At first, I thought about laziness.
But the more I sat with it, the more I realized this verse is about something deeper.
It’s about refusing to listen.
Refusing correction.
Refusing wisdom.
Choosing comfort over growth.
The verses before it describe people who repeatedly ignored instruction and continued doing things their own way.
And honestly, that made me pause.
How often do we ask God for direction while holding tightly to our own plans?
How often do we pray for change while resisting the very things He’s trying to teach us?
For me, this season of life has been about becoming more intentional.
Not because everything is wrong.
But because I don’t want to drift through life on autopilot.
I don’t want to become so comfortable that I stop growing.
I don’t want to be so attached to my own plans that I miss God’s guidance.
Maybe that’s why this verse resonated with me.
Because wisdom requires humility.
And growth requires a willingness to listen.
As I reflected on this verse, I couldn’t help but think about how easy it is to drift through life without ever stopping to ask if we’re still headed in the direction God intended.
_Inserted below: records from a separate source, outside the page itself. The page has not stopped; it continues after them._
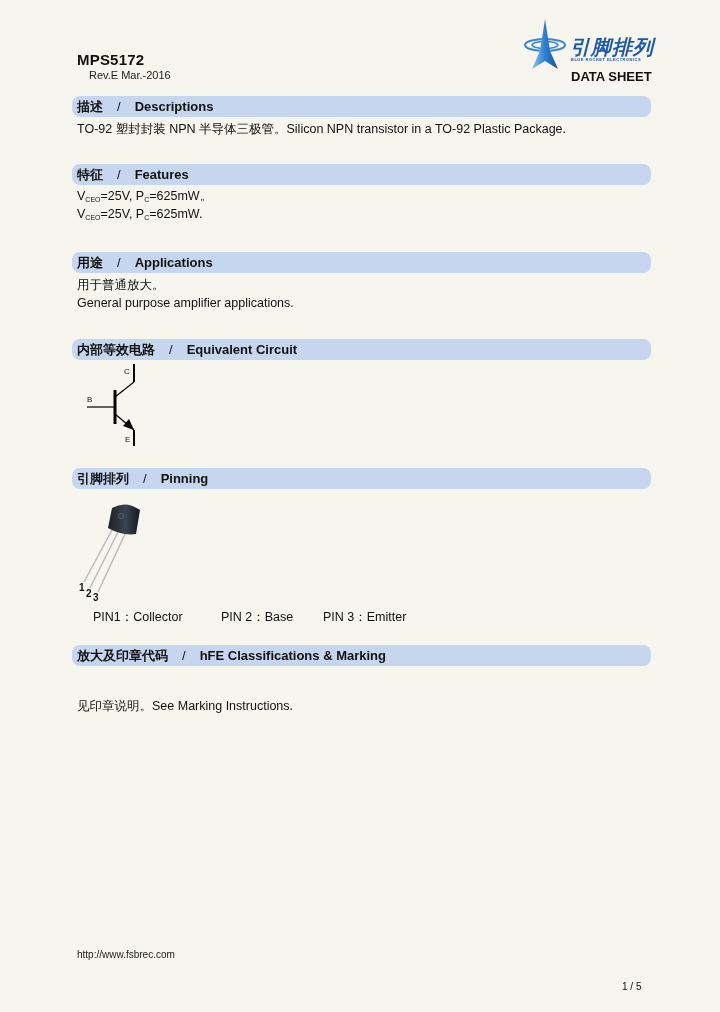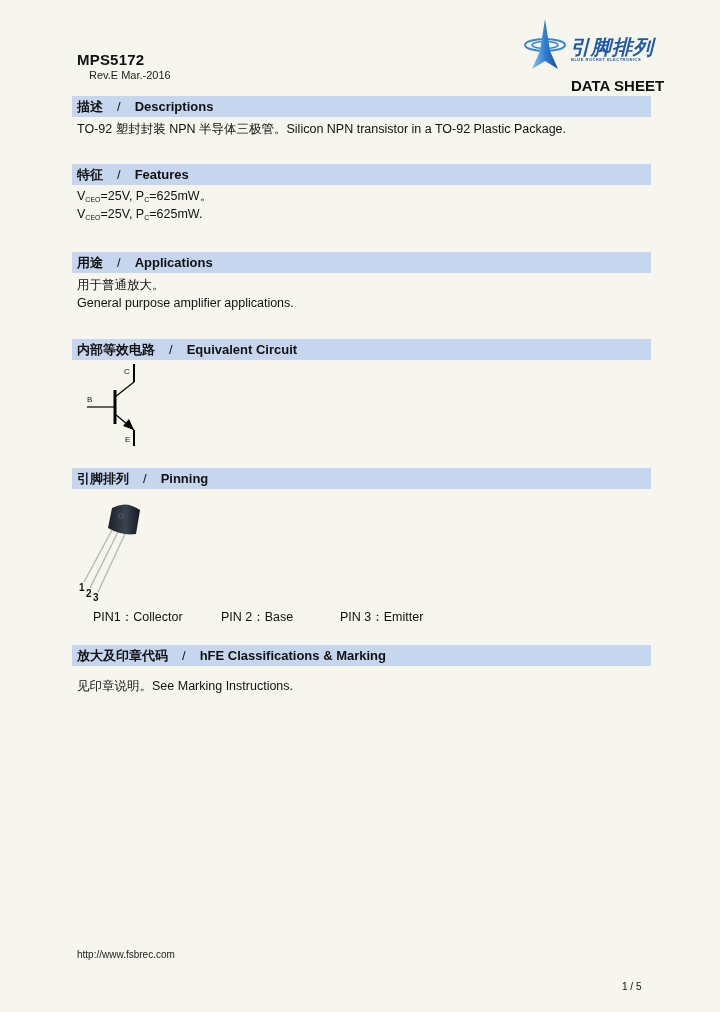"DATA SHEET" .datasheet { font-size: 15px -> 13px; margin-top: 8px -> none }
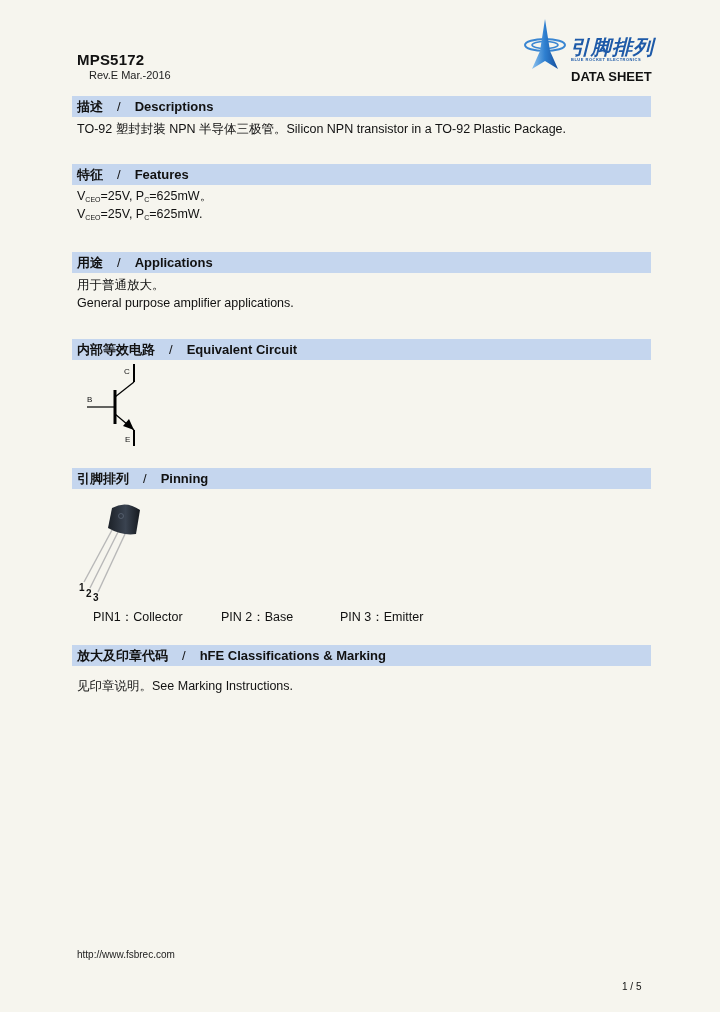"描述 / Descriptions" .bar { border-radius: none -> 8px }
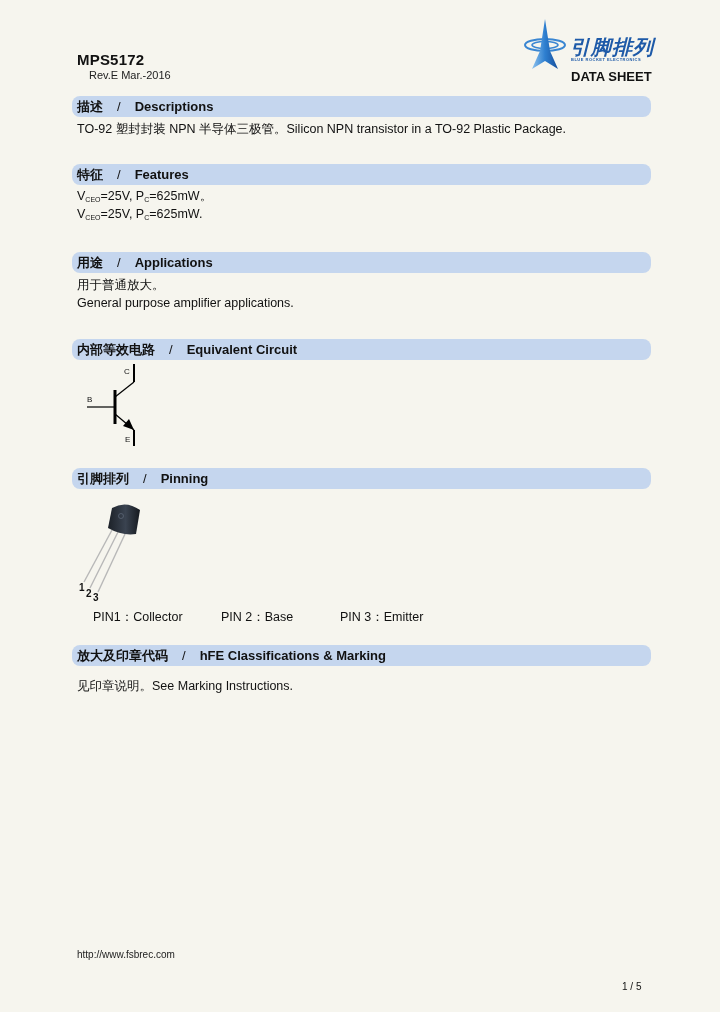"PIN 3：Emitter" div.abs { left: 324px -> 307px }
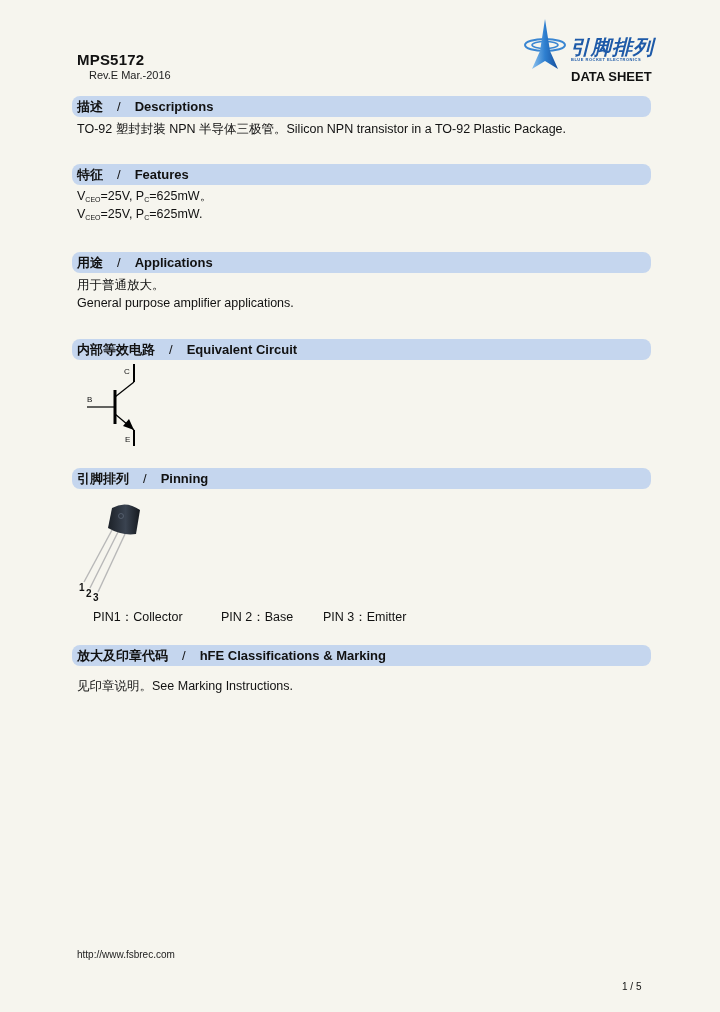"见印章说明。See Marking Instructions." div.abs { top: 678px -> 698px }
Maybe that’s why this season feels different.
Not because I’m trying to become someone new.
But because I’m trying to listen more carefully to who God is calling me to be.
My prayer is that I never become so comfortable that I stop growing, so certain that I stop listening, or so focused on my own plans that I miss His.
Because the older I get, the more I realize that growth isn’t about having all the answers.
It’s about remaining teachable.
🤍 Faith & Coffee
What is God teaching you in this season?